Preparing your dataset for processing

Raw data files

The first step to process your data is to understand what raw data you have.

  • Do you have FASTQ or FASTA data?
  • Are your sequences already de-multiplexed with one file per sample, or will you need to split sequences by barcodes?
  • Do you have unmerged forward and reverse reads that you’ll need to merge?
  • Are the primers still in the sequences?
  • Are all reads already all trimmed to a certain length?

Every sequencing center provides a different kind of “raw data”, so make sure you know what you’re starting with! The pipeline takes many different kinds of inputs and can perform many different processing steps, so it’s important to know what you’ll be needing.

Summary file

This file, named summary_file.txt, is a machine-readable, tab-delimited file that must accompany any dataset directory when uploaded to the cloud. It orchestrates all processing that will happen, and is where you specify each of your processing requests. It should be found in the highest directory level for the dataset directory in the S3 bucket. It is a text file with descriptors for the data and paths to all relevant datafiles within the directory. It can include a True or False flag for whether any associated raw 16S/ITS data has already been processed. It is case-sensitive.

The order in which items are listed between the lines #16S_start and #16S_end (for 16S) and between lines #ITS_start and #ITS_end (for ITS) does not matter.

Note that any white space in the summary file should correspond to a single tab character.

Summary file format and options

The first line in your summary file should be:

DATASET_ID  myDataset

16S and ITS processing parameters are specified by attributes placed on separate lines between #16S_start and #16S_end and/or #ITS_start and #ITS_end. All white spaces in the summary file should be tabs.

Required attributes are:

  • PRIMERS_FILE,
  • BARCODES_MAP,
  • PROCESSED,
  • and one of:
    • RAW_FASTQ_FILE,
    • RAW_FASTQ_FILES,
    • RAW_FASTA_FILE, or
    • RAW_FASTA_FILES.

For processing to occur, PROCESSED should be False (case-sensitive).

The following section will go through all available summary file attributes, and are summarized in List of 16S and ITS attributes. These options are presented in roughly the same order as they are processed.

Input file(s)

The pipeline takes as input many kinds of raw data:

one FASTQ file. This file should contain all sequences for all of your samples. Sequences may still contain barcodes, or they can have had barcodes removed and FASTQ headers replaced with sample identifiers. Specify with RAW_FASTQ_FILE.

multiple FASTQ files. Each of these files should contain sequences for one sample only. Specify with RAW_FASTQ_FILES.

one FASTA file.

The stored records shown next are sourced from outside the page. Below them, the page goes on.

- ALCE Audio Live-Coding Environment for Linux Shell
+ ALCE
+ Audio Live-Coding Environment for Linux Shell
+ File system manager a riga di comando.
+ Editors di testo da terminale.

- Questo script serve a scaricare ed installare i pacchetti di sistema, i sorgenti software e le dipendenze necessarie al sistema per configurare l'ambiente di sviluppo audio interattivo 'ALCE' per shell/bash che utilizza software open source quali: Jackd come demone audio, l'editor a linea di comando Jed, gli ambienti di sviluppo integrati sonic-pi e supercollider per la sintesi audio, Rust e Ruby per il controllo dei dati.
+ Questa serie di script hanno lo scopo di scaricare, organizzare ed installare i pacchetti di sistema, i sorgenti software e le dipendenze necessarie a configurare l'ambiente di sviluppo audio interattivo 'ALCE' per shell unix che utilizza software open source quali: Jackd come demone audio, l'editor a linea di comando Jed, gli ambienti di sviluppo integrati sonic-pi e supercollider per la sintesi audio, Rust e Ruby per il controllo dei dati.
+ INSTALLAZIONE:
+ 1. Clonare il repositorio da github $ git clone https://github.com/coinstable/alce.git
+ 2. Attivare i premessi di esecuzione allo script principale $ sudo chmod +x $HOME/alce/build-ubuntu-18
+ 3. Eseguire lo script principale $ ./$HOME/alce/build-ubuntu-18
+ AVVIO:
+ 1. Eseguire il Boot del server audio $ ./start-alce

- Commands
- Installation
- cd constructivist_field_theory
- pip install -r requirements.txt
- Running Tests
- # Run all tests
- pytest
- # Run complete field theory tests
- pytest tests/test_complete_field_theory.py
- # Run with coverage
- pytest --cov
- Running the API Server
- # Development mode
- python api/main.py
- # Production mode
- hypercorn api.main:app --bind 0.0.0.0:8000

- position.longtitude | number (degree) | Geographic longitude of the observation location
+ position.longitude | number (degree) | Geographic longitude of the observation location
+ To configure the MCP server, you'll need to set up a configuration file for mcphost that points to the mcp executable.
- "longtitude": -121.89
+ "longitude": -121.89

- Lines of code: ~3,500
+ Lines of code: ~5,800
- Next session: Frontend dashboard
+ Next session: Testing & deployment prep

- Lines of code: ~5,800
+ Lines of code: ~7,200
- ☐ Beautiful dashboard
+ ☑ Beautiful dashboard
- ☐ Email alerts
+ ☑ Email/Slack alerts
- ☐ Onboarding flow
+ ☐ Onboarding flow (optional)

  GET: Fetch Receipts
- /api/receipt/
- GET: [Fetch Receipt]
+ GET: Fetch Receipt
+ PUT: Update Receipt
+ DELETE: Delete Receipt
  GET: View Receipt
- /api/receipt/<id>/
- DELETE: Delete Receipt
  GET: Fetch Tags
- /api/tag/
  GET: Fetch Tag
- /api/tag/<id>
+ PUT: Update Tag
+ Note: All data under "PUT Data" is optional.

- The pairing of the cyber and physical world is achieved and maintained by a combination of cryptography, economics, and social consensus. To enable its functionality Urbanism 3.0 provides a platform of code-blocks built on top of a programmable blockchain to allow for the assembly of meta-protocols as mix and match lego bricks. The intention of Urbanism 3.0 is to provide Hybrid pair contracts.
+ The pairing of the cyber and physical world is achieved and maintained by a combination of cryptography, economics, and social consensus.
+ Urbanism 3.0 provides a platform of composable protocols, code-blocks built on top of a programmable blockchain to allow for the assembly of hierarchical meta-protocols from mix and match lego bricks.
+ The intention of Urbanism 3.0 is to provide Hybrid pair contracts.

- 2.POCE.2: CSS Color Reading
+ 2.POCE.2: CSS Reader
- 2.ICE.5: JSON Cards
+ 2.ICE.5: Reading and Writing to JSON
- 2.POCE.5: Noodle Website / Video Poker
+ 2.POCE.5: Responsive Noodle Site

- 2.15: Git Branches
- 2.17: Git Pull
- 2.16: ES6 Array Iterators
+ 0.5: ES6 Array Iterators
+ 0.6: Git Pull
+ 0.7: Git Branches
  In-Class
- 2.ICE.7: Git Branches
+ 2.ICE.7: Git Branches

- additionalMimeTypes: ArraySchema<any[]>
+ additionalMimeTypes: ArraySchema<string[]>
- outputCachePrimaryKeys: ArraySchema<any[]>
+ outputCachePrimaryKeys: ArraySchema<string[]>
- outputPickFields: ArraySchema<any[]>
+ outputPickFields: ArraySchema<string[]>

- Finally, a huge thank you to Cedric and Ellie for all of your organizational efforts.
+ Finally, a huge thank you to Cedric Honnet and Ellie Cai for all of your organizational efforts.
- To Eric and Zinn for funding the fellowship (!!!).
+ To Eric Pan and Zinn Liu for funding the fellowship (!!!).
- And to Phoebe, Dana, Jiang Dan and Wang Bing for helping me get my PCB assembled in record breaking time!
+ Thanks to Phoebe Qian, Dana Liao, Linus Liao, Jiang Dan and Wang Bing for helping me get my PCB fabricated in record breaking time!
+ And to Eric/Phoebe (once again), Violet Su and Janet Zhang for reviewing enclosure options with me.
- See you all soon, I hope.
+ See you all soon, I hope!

This file should contain all sequences for all of your samples, and should have a sample identifier in the FASTA header line. Specify with RAW_FASTA_FILE.

multiple FASTA files. Each of these files should contain sequences for one sample only. Specify with RAW_FASTA_FILES.

If you have one sequence file, RAW_FASTQ_FILE or RAW_FASTA_FILE should refer to the FASTQ/A file name.

If you have multiple sequence files, RAW_FASTQ_FILES or RAW_FASTA_FILES should refer to a text file that relates each FASTQ/A file to its sample identifier. This text file is tab-delimited with the FASTQ/A file name in the first column and the corresponding sample ID in the second column. This text file should not contain a header.

An example fastq2sid.txt file mapping each FASTQ file to its sample is:

SRR1324.fastq    sample1
SRR1325.fastq    sample2
SRR1326.fastq    sample3
...

Note that all file paths provided should be relative to the summary file directory. If your FASTQ to sample ID file map is in a subdirectory called filemaps/ and your sequence files are in a subdirectory called datafiles/, then RAW_FASTQ_FILES would be filemaps/fastq_filemap.txt, and the entries in fastq_filemap.txt would include the datafiles/ prefix (e.g. datafiles/SRR1324.fastq, etc.)

Merging

If you have unmerged paired-end reads, you can merge them by setting MERGE_PAIRS to True (case sensitive). Merging can be performed in both the case where your reads are not de-multiplexed (i.e. you have one file with all of your forward reads for all of your samples, and one file with all of the reverse reads) and when they are (i.e. you have two files per sample: one with the forward reads and one with the reverse reads).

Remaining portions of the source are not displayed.